Quick review. In the 19th century once the idea that humans were derived from non-human ancestral species was injected into the bloodstream of the intellectual classes there was an immediate debate as to the location of the proto-human homeland; the Urheimat of us all. Charles Darwin favored Africa, but in many ways this ran against the cultural grain. The theory of evolution was birthed before the highest tide of the age of white supremacy and European hegemony, and Darwin’s model had to swim against the conviction that Africans were the most primitive of the colored races. After the waning of the ideological edifice of white supremacy, and the shock it received during and after World War II, the debates as to the origin of humanity still remained contentious and followed the same outlines (though without the charged normative inferences). But as the decades wore on many more researchers began to believe that Darwin was correct, and that the origin of humanity lay in the African continent. First, the deep origin of the human lineage in Africa was accepted, but eventually a more recent expansion out of Africa was argued for by one school. The turning point in these academic disputes was the popularization of the “mitochondrial Eve” theory of the 1980s.
What some paleontologists had long argued, that anatomically modern humans have their locus of origin in Africa, was supported now by research from genetics which indicated that Africans were the most basal clade of humans on a continental scale, so that non-Africans could be conceived of as a subset of Africans. From this originates the chestnut of wisdom that Africans have more genetic diversity than all other human populations combined. By the year 2000 one could say that the “Out of Africa” triumphalism had proceeded to the point where an almost exterminationist model had taken hold when it came to the relationships of anatomically modern H. sapiens, and other groups which had evolved outside of Africa over the past million or so years, such as the Neandertals.
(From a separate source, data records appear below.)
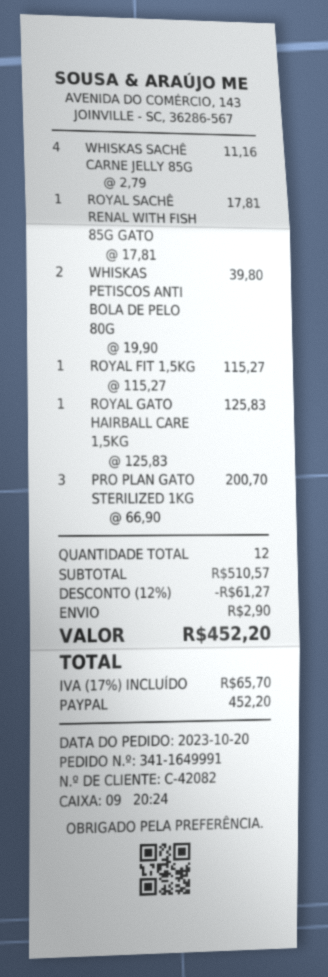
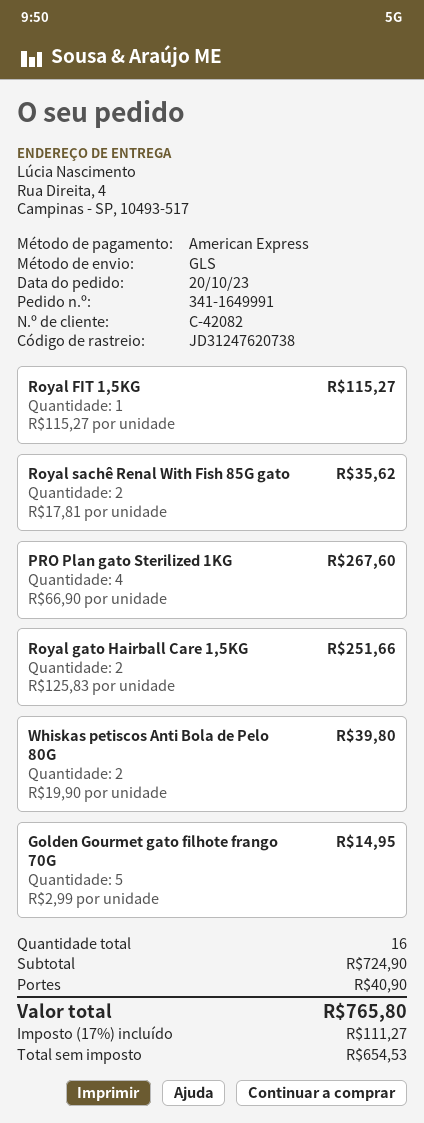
payment method: PayPal -> American Express
WHISKAS SACHÊ CARNE JELLY 85G: 4 x 2.79 = 11.16 -> none
ROYAL SACHÊ RENAL WITH FISH 85G GATO: 1 x 17.81 = 17.81 -> 2 x 17.81 = 35.62
ROYAL GATO HAIRBALL CARE 1,5KG: 1 x 125.83 = 125.83 -> 2 x 125.83 = 251.66
PRO PLAN GATO STERILIZED 1KG: 3 x 66.90 = 200.70 -> 4 x 66.90 = 267.60
Golden Gourmet gato filhote frango 70G: none -> 5 x 2.99 = 14.95
total quantity: 12 -> 16
subtotal: 510.57 -> 724.90
discount: 12% = 61.27 -> none
shipping: 2.90 -> 40.90
tax: 17% = 65.70 -> 17% = 111.27
total: 452.20 -> 765.80

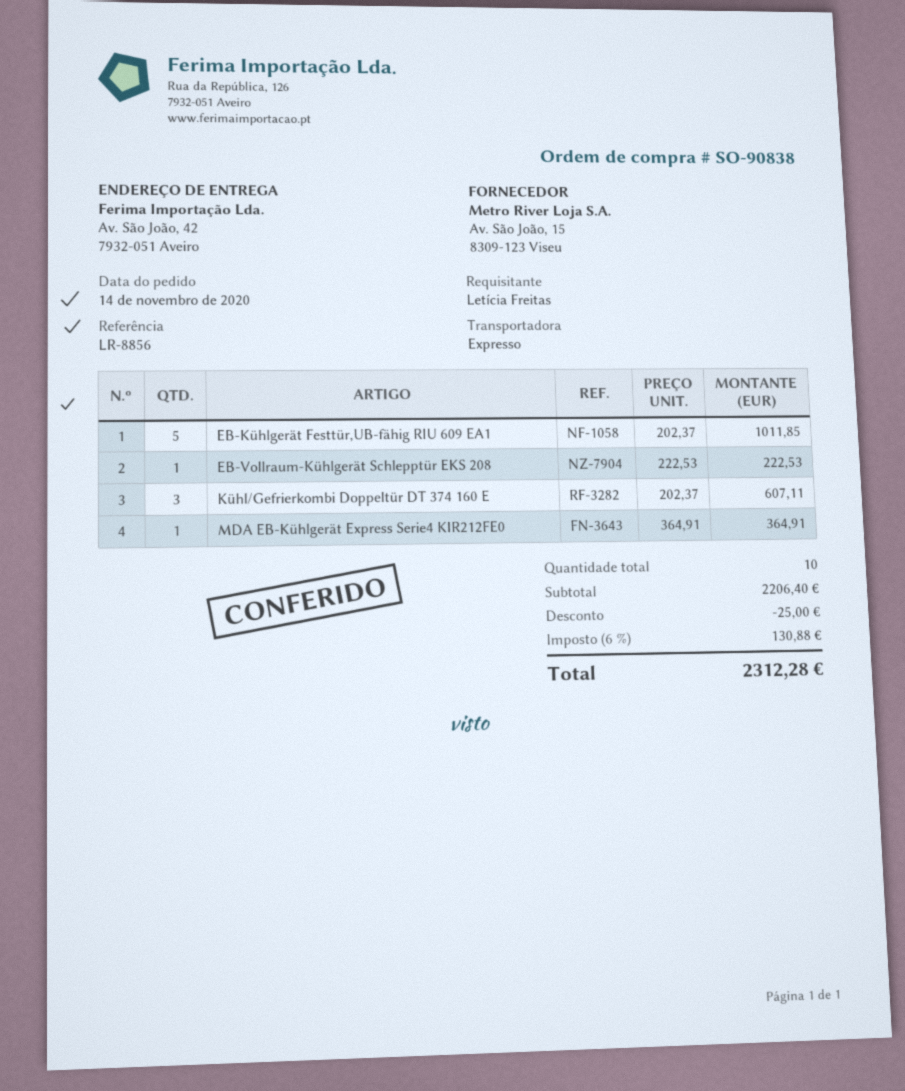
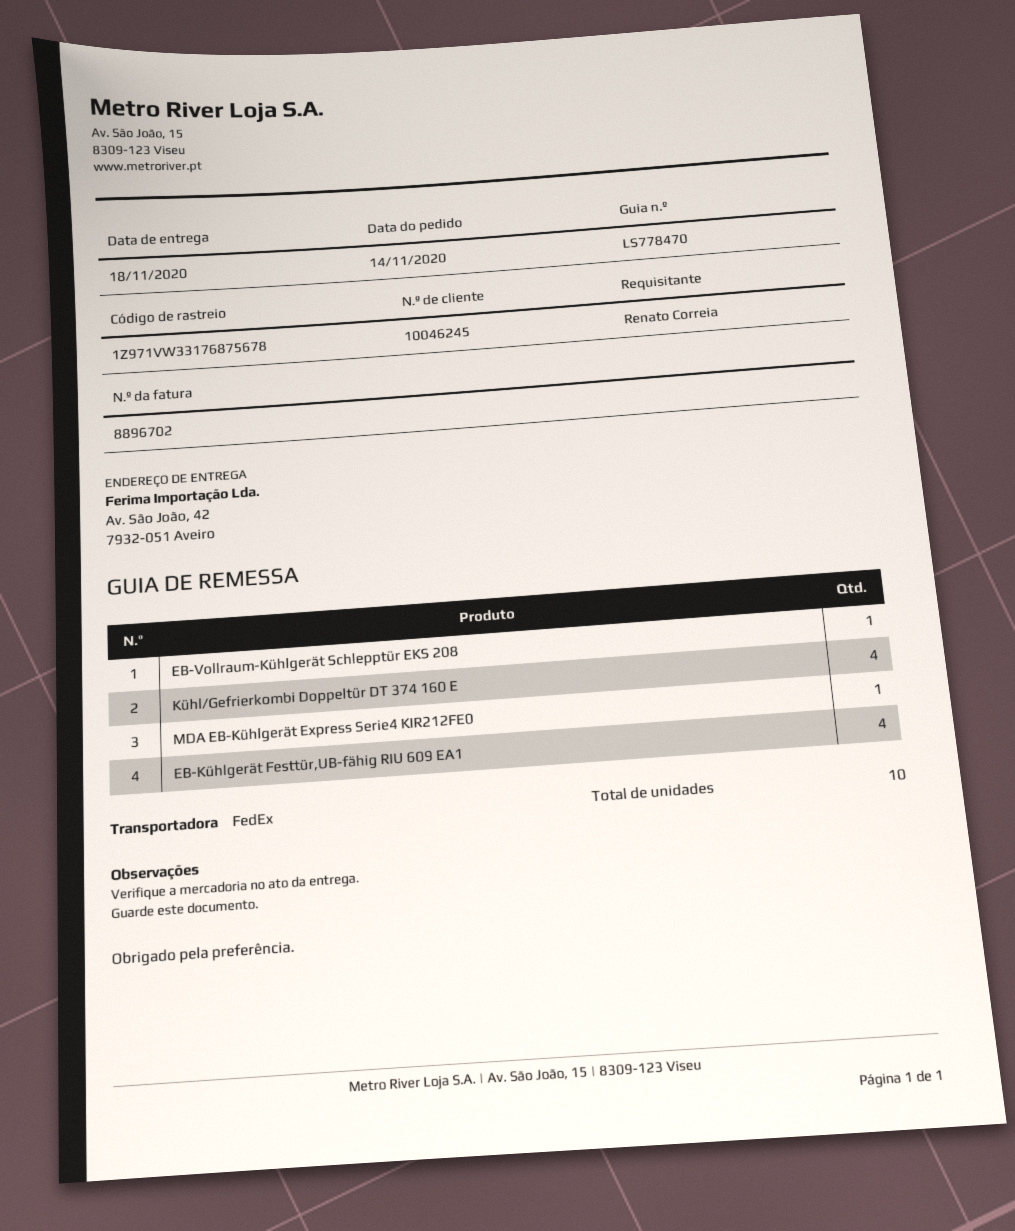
ordered by: Letícia Freitas -> Renato Correia
shipping method: express -> FedEx
EB-Kühlgerät Festtür,UB-fähig RIU 609 EA1: 5 -> 4
Kühl/Gefrierkombi Doppeltür DT 374 160 E: 3 -> 4

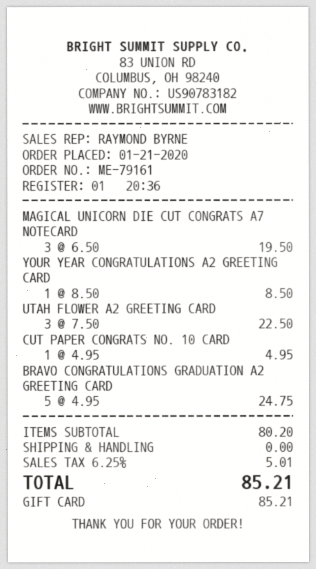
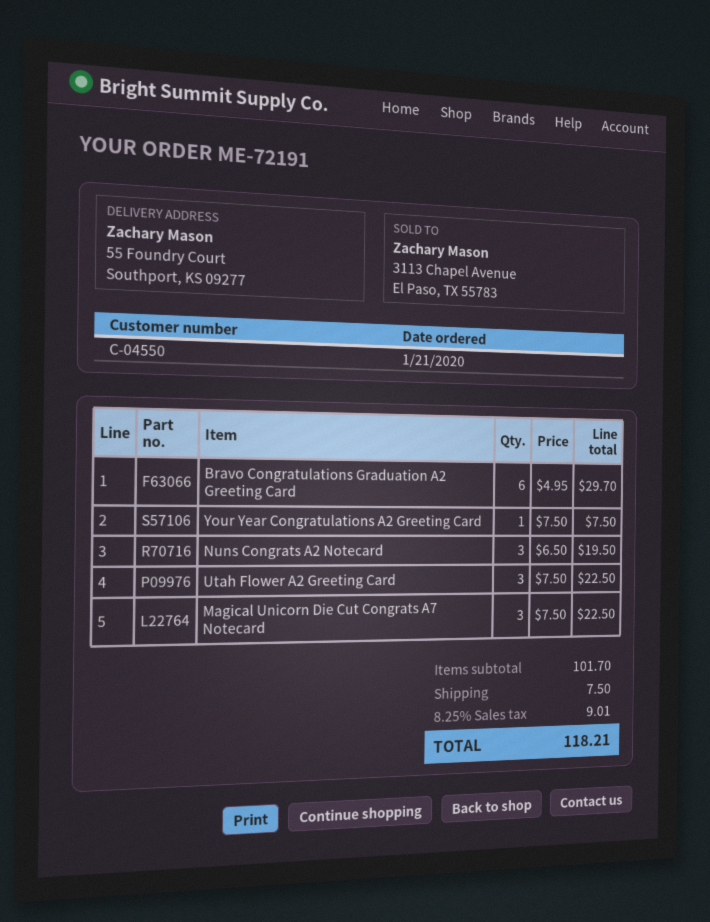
order number: ME-79161 -> ME-72191
MAGICAL UNICORN DIE CUT CONGRATS A7 NOTECARD: 3 x 6.50 = 19.50 -> 3 x 7.50 = 22.50
YOUR YEAR CONGRATULATIONS A2 GREETING CARD: 1 x 8.50 = 8.50 -> 1 x 7.50 = 7.50
CUT PAPER CONGRATS NO. 10 CARD: 1 x 4.95 = 4.95 -> none
BRAVO CONGRATULATIONS GRADUATION A2 GREETING CARD: 5 x 4.95 = 24.75 -> 6 x 4.95 = 29.70
Nuns Congrats A2 Notecard: none -> 3 x 6.50 = 19.50
subtotal: 80.20 -> 101.70
shipping: 0.00 -> 7.50
tax: 6.25% = 5.01 -> 8.25% = 9.01
total: 85.21 -> 118.21

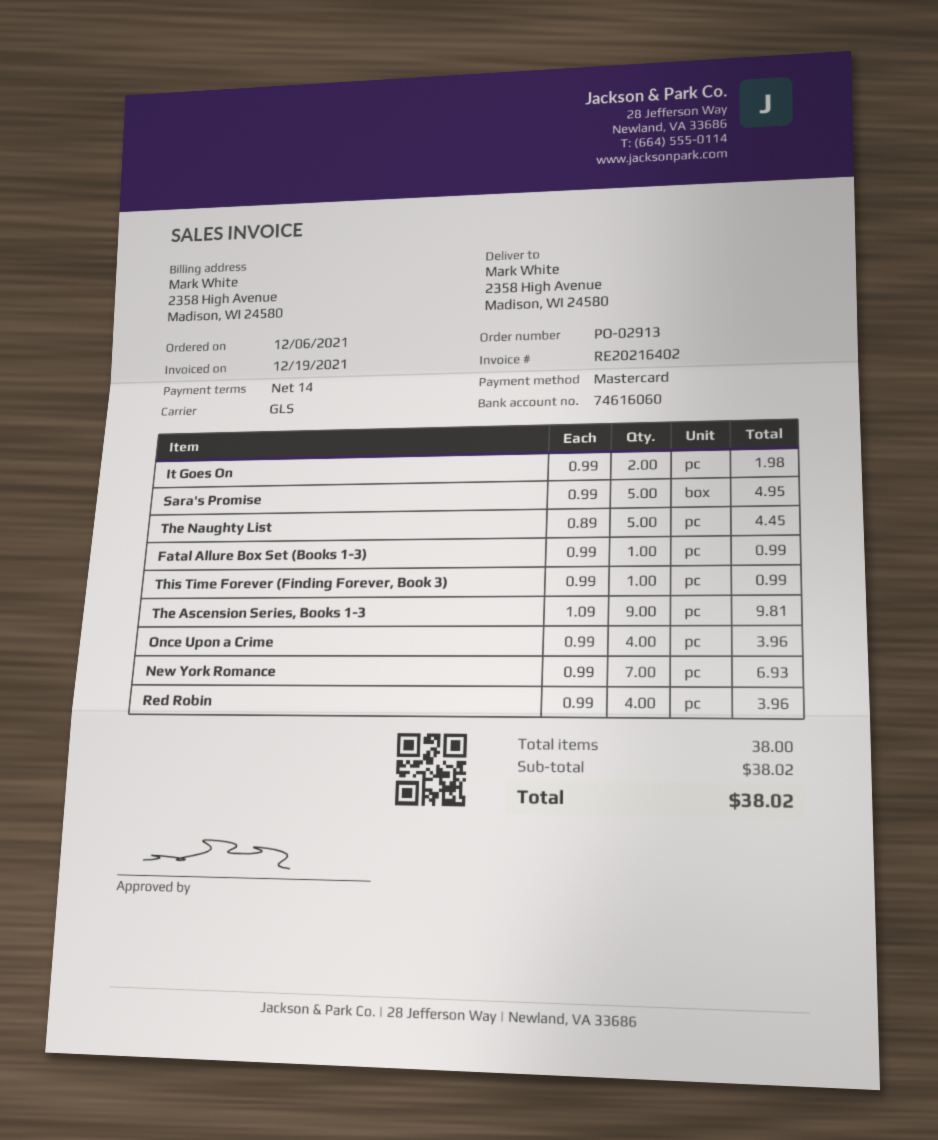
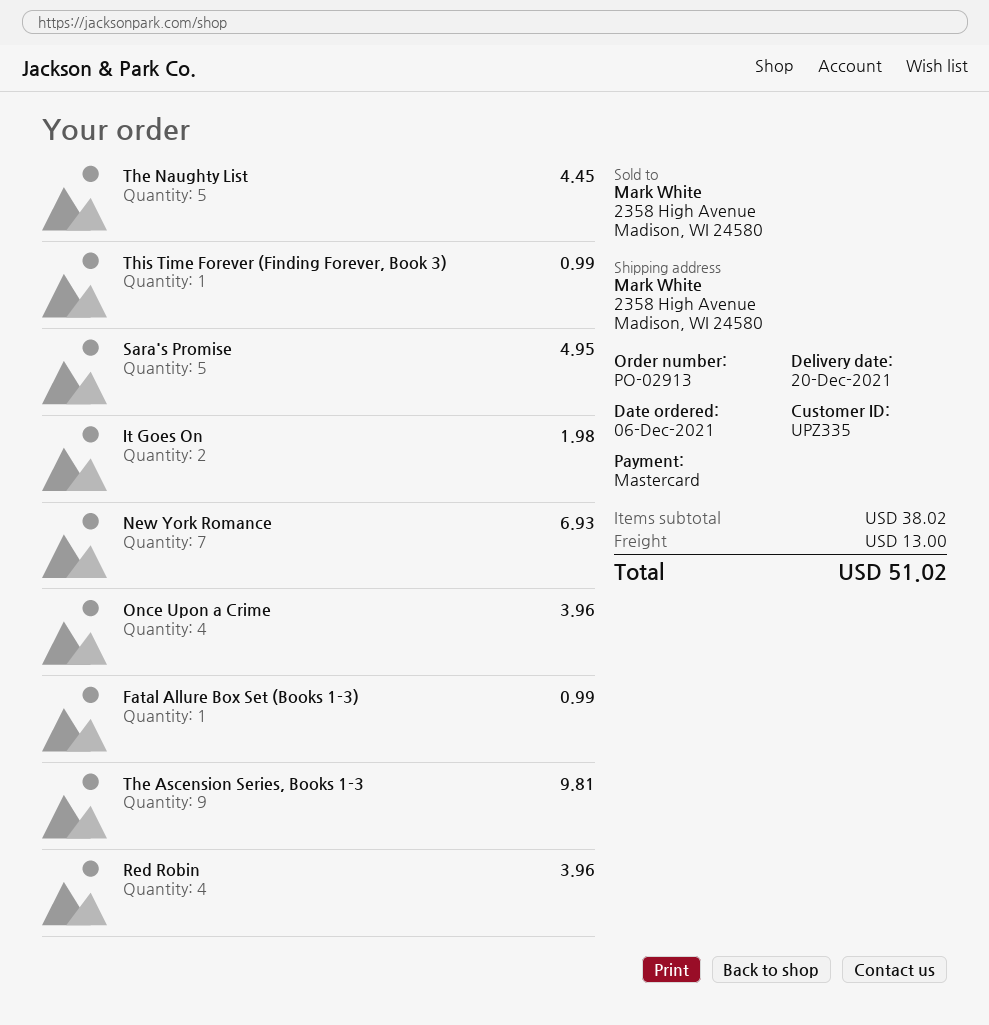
shipping: none -> 13.00
total: 38.02 -> 51.02

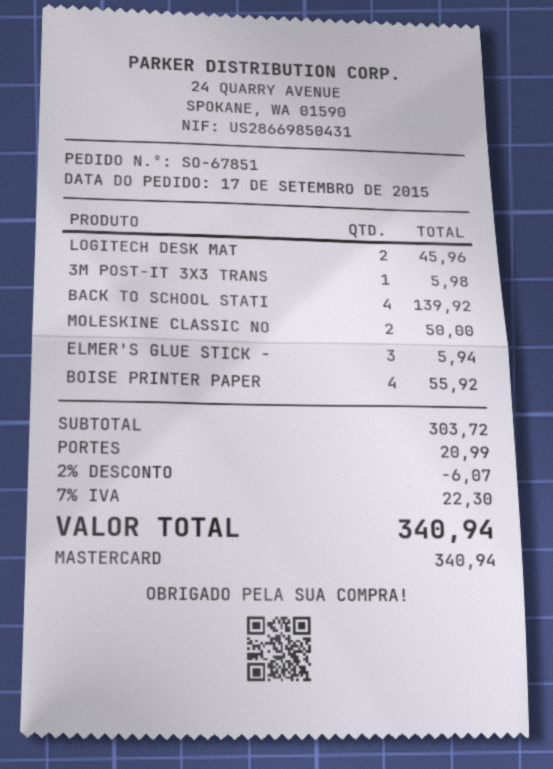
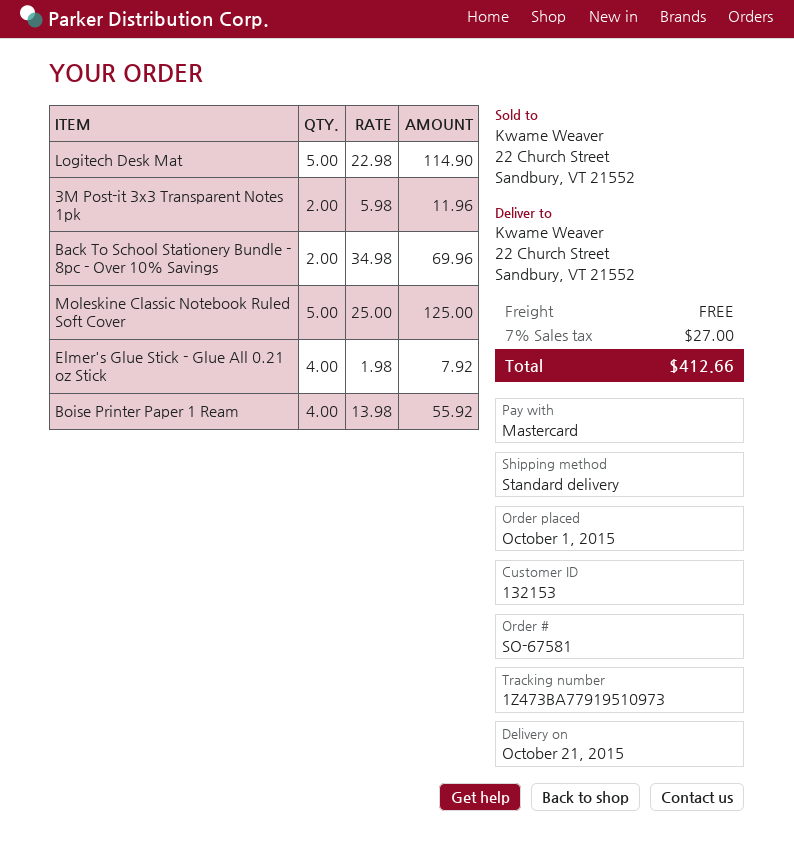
order number: SO-67851 -> SO-67581
order date: 2015-09-17 -> 2015-10-01
LOGITECH DESK MAT: 2 for 45.96 -> 5 for 114.90
3M POST-IT 3X3 TRANS: 1 for 5.98 -> 2 for 11.96
BACK TO SCHOOL STATI: 4 for 139.92 -> 2 for 69.96
MOLESKINE CLASSIC NO: 2 for 50.00 -> 5 for 125.00
ELMER'S GLUE STICK -: 3 for 5.94 -> 4 for 7.92
discount: 2% = 6.07 -> none
shipping: 20.99 -> 0.00
tax: 7% = 22.30 -> 7% = 27.00
total: 340.94 -> 412.66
But the theoretical dichotomies were too coarse and absolute as it turns out. A division between multiregionalist phyletic gradualism, where H. sapiens evolved out of its hominin ancestors concurrently on a world wide scale, and a model of rapid expansion of one tribe in Africa to replace all others in totality, may have been warranted in the age of classical genetics and a morphometric analysis, but now we can look at the raw genomic material in a more fine-grained fashion. In fact, we can now look at the genomic patterns of variation among extinct hominins! Though there have long been hints that the expansion-and-replacement paradigm was too extreme from the genetic and morphological data, with the publication last spring in Science of a paper which made the claim for admixture between Neandertals and non-Africans in the range of 1-4% in all non-African groups based on a comparison of Neandertal and modern human genetic variation, one can dismiss absolutist expansion-and-replacement as self-evidently true orthodoxy. But one orthodoxy has no given way to another, and the shock to the old models presented by the data has not resulted in the coalescence of new robust paradigms. We live in a time of scientific troubles, so to speak.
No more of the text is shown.